Commanders and leaders
- Ou Ali (Aw Cali): Sir Richard Francis Burton (WIA) Captain John Hanning Speke (POW) Lieutenant Stroyan †

Strength
- 300 horsemen: 3 officers several hundred footmen and camp followers

Casualties and losses
- light: most killed or captured

= Attack on Burton's Camp =

The attack on Burton's Camp took place on April 19, 1855, near Berbera, when a group of Isaaqs, led by Ou Ali (Aw Cali), attacked a British expedition camp. The camp, led by Sir Richard Francis Burton, was part of his search for the source of the Nile. The attack resulted in the death of Lieutenant Stroyan, the wounding of Burton, and the capture of Captain Speke. The incident marked a significant confrontation between the British and the Isaaq clan, that would eventually lead to Berbera being blockaded by the Royal Navy in 1855.

== Background ==
In April 1855, British explorer Lieutenant Richard Burton set out on his search for the source of the Nile and was encamped near the port city of Berbera. On April 19, his camp was attacked and plundered by members of the Habr Awal clan, resulting in an Isaaq victory.

Burton's camp had been encountering mounting suspicion and hostility from local Somali clans due to his exploration activities and tensions over caravan and camels fees. This attack was a culmination of several incidents where Burton had clashed with the Habr Awal clan, particularly over local charges and his public discontent with their practices. Burton had also expressed his dissatisfaction with the payment of Abban fees, which were levied on local traders and travelers, including his own party.

== Attack details ==
On April 19, 1855, Burton's camp was attacked by several sub-tribes of the Habr Awal clan, including the Issa Musa and Mikahil sub-tribes.
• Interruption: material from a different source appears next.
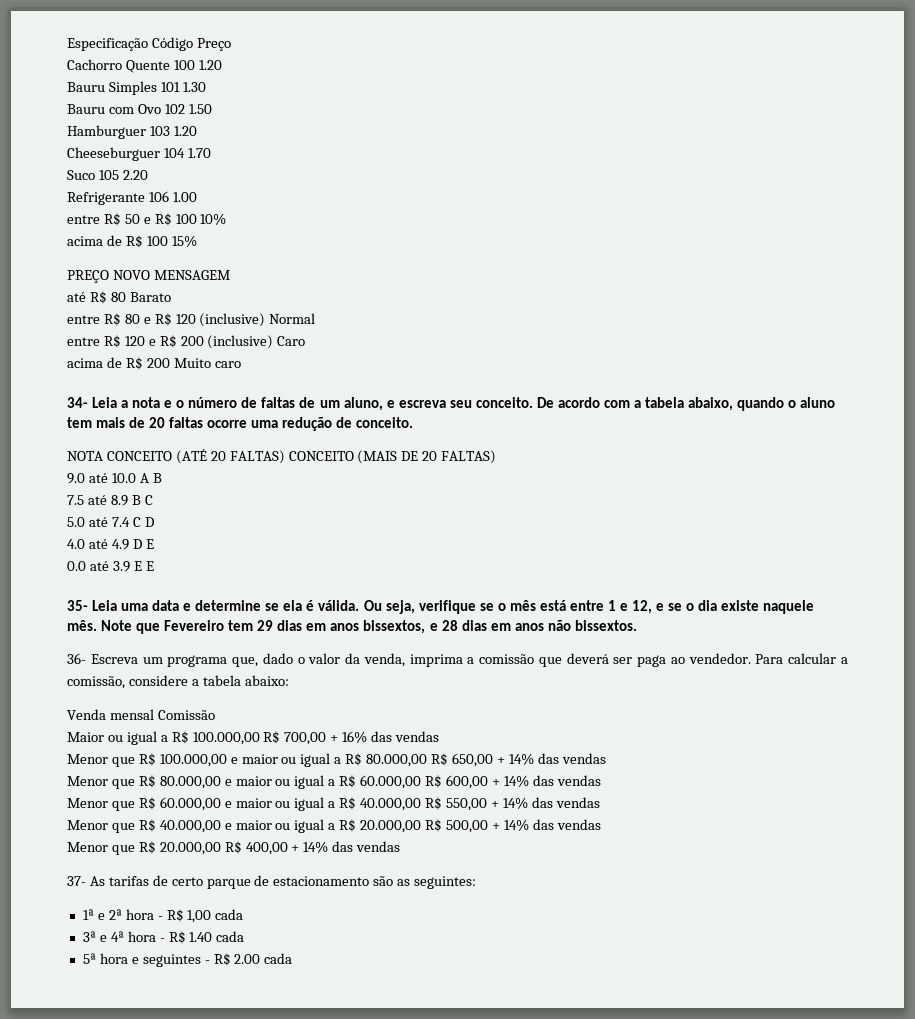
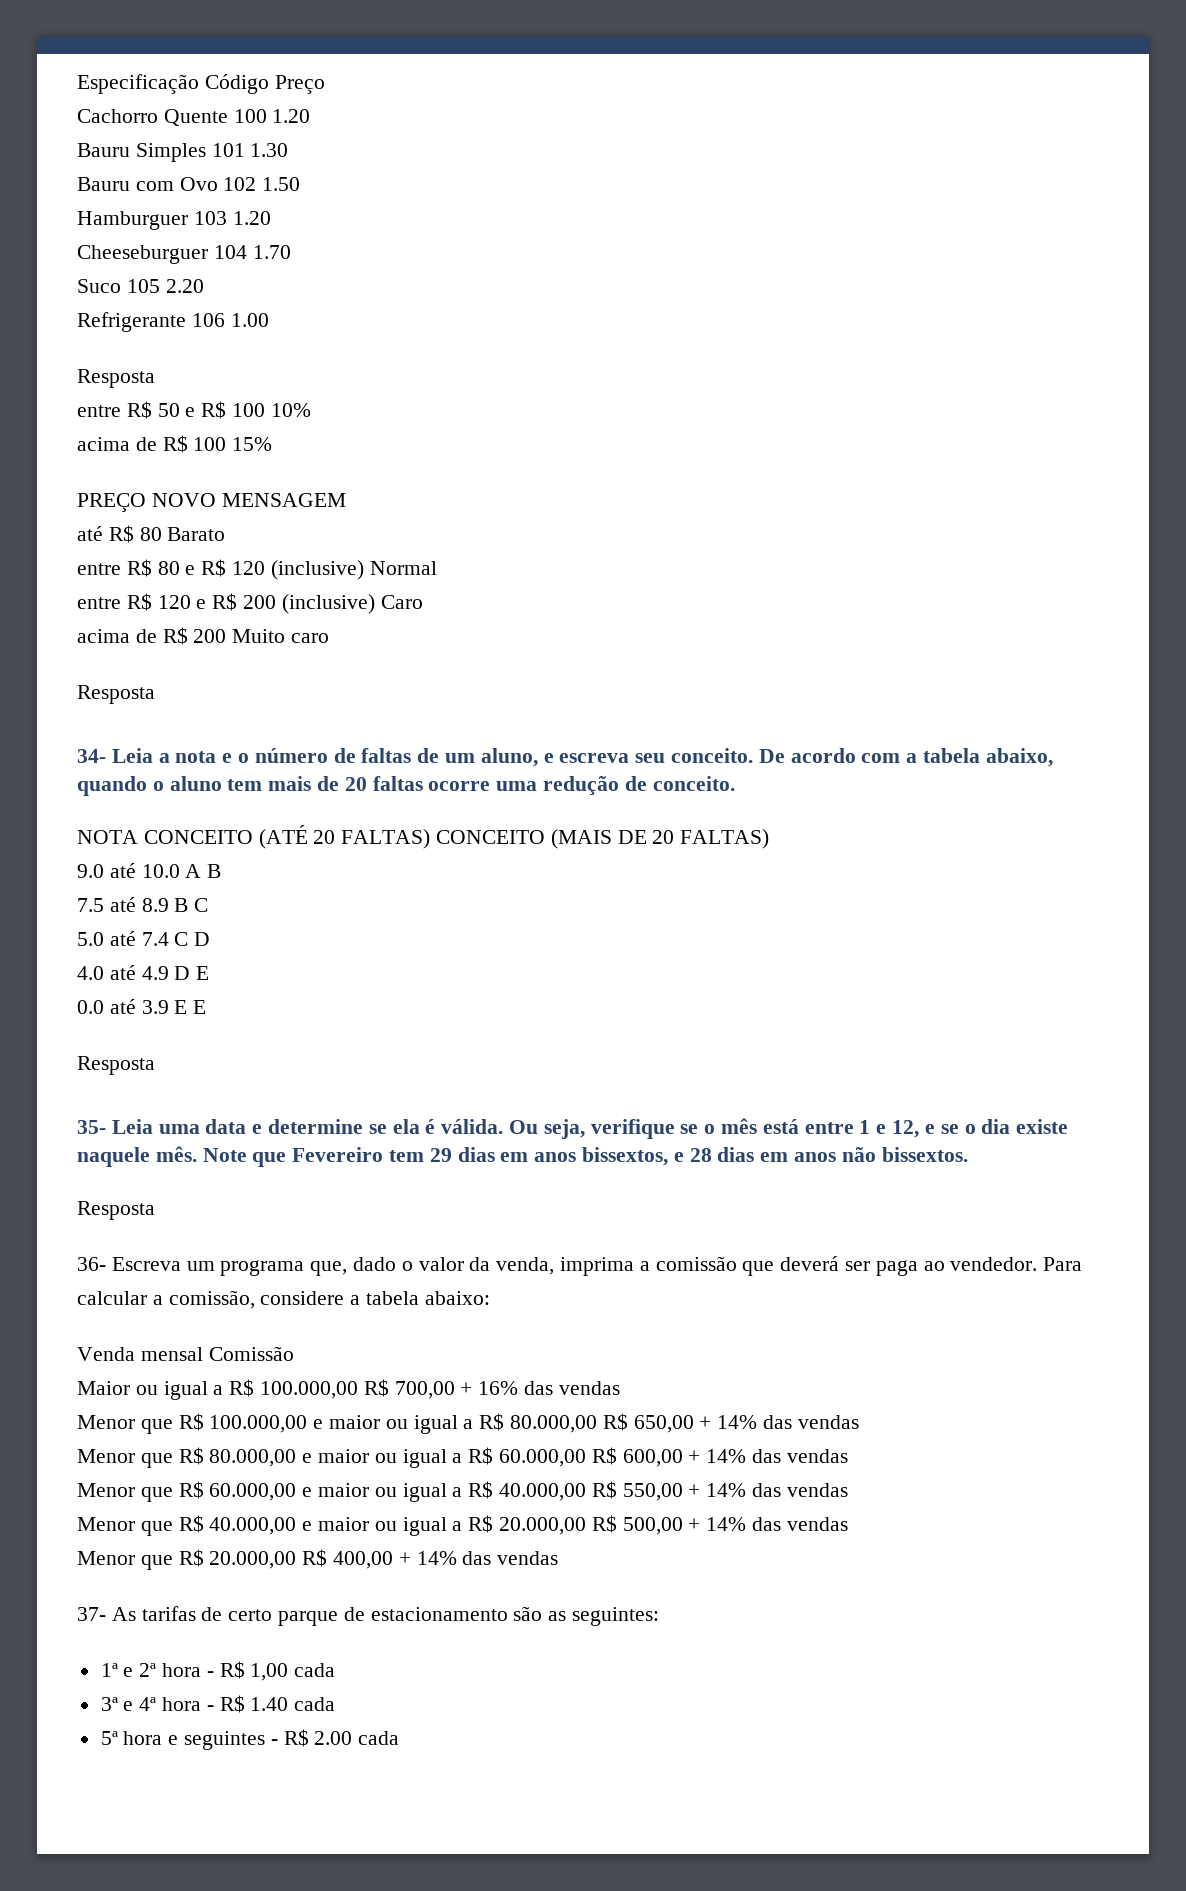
(197, 197) none -> [77,369,155,388] // Resposta
(241, 364) none -> [77,685,155,704] // Resposta
(154, 566) none -> [77,1056,155,1075] // Resposta
(637, 625) none -> [77,1201,155,1220] // Resposta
According to Burton's report, the primary actors in the attack were the Eesa Musa sub-tribe, led by Ou Ali (Aw Cali), a prominent figure in the clan. The attack was likely provoked by Burton's prior confrontations with the clan, particularly after he had criticized local practices and imposed heavy demands on the region's people. In addition, Burton's earlier encounter with three respected members of the Habr Awal clan, who had warned of Burton's spying activities in the region, had led to heightened suspicion.

== Outcome ==
During the attack, Lieutenant Stroyan was killed in action, while Lieutenant Burton was severely wounded, with an impaled injury to his face. Lieutenant Speke was taken prisoner by the Isaaq forces but later managed to escape.

== Background causes ==
The roots of the conflict lay in Burton's disdain for the local Abban fees, which he found extortionate. Burton had also clashed with the Issa Musa tribe over camel hire costs, leading to further strain in relations with the Isaaq clans. Prior to the attack, Burton had been suspected of espionage by the local clans, and tensions were already high when Burton's camp encountered three horsemen from the Habr Awal clan on April 18, 1855. They falsely reported that a plot to seize Berbera had been hatched by Haji Sharmarke Ali Saleh.

== Possible involvement of the Senussiya Order ==
French explorer and geographer Henri Duveyrier suggested that the Senusiyya order, a Muslim Sufi order active in the region, might have played a role in the events surrounding the attack.